There were numerous villains in the series, most of whom worked for S.C.U.M. and made recurring appearances throughout the 65-episode run. Many characters looked nothing like their movie counterparts (ex: Dr. No resembles a green-skinned, long-haired mutant). All recurring villains in the show are listed here, although some episodes (such as Sandblast featuring Egyptian megalomaniac Pharaoh Fearo) featured 'one-off' villains whose characteristics were too specific to the episode in question for them to be reused. It is not mentioned or addressed as to how the movie villains survived their various deaths from the films.

  • Scumlord – The mysterious leader of S.C.U.M., never seen outside the shadows. He is believed by some fans to be none other than Ernst Stavro Blofeld. He often relays commands to other S.C.U.M. villains via telescreen. He has a dog, named Scuzzball, who is often seen at his heel. Key appearances include The Beginning, Avalanche Run, Barbella's Big Attraction and The Thing in the Ice though he commonly makes cameo appearances in episodes such as Location: Danger, Mindfield, Invaders from S.C.U.M., Catching the Wave, Danger Train and Northern Lights.

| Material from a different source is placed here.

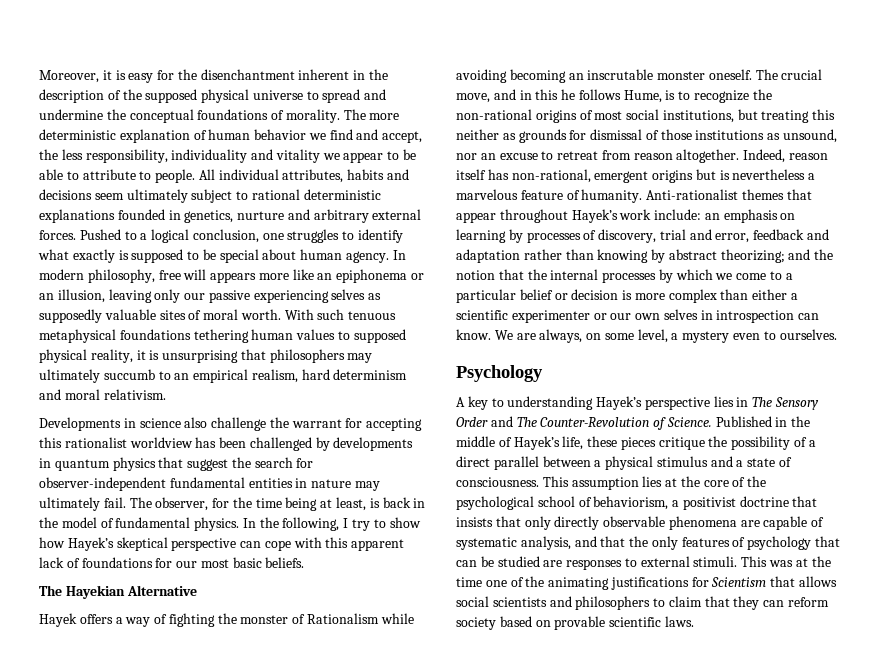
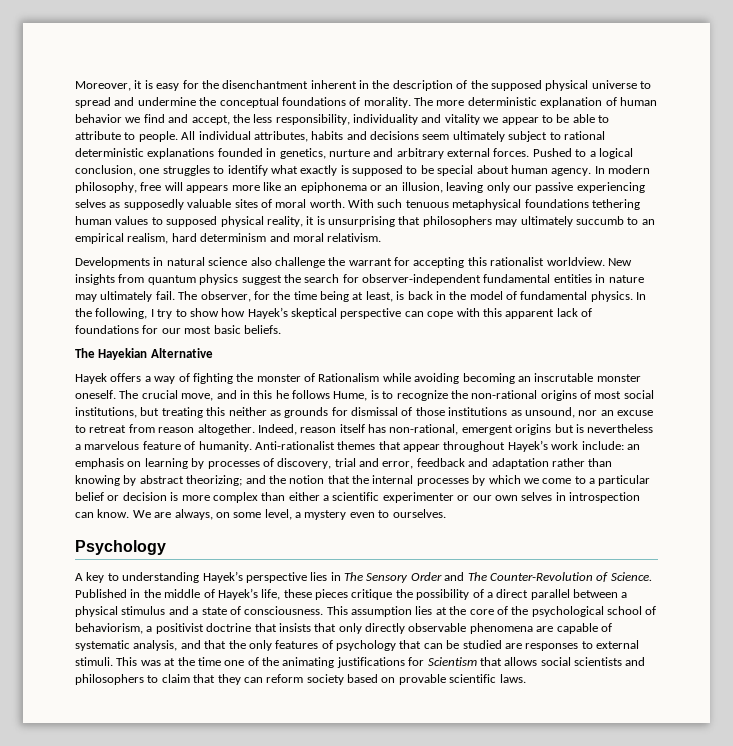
- Developments in science also challenge the warrant for accepting this rationalist worldview has been challenged by developments in quantum physics that suggest the search for observer-independent fundamental entities in nature may ultimately fail.
+ Developments in natural science also challenge the warrant for accepting this rationalist worldview. New insights from quantum physics suggest the search for observer-independent fundamental entities in nature may ultimately fail.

  • Jaws (voiced by Jan Rabson) – A dim-witted villain whose trademark is his steel teeth that destroy almost anything he chews up – and his ridiculous clothing not only serves as a small source of comedy for the series but also compliments his lack of intelligence. He usually acts as a henchman for higher-ranking S.C.U.M. agents and is often paired with Nick Nack. Unlike his movie counterpart, he actually talks. And while in the films he simply had steel teeth, in the cartoon he now has an entire lower jaw made of steel. In the novelization "A View to a Thrill", it is explained that he was shot in the mouth during a bank robbery and "to save his life, the doctors had given him a set of metal teeth, and motors for jaw muscles." Appearances include The Beginning, Plunder Down Under, Valley of the Hungry Dunes, Never Give a Villain a Fair Shake, No Such Loch, The Inhuman Race, Fountain of Terror, Ship of Terror, Queen's Ransom, Avalanche Run, Barbella's Big Attraction, Invaders from S.C.U.M., Ol' Man River, Catching the Wave, Between a Rock and a Hard Place, Sherlock IQ, Quantum Diamonds, Rubies Aren't Forever, The Thing in the Ice, Monument to S.C.U.M. and Northern Lights.
  • Nick Nack (voiced by Jeff Bennett) – A particularly small henchman with a huge chin, Nick Nack is often the butt of "short jokes" from both James Bond Jr. and his villainous "other half", Jaws, with whom he is almost always coupled (not only in crimes but also in terms of their relatively low intellects) in S.C.U.M.'s various schemes. Appearances include Valley of the Hungry Dunes, Cruise to Oblivion, The Inhuman Race, Queen's Ransom, Avalanche Run, Barbella's Big Attraction, Invaders from S.C.U.M., Ol' Man River, Catching the Wave, Sherlock IQ, The Thing in the Ice, Goldie Finger at the End of the Rainbow, Monument to S.C.U.M. and Northern Lights.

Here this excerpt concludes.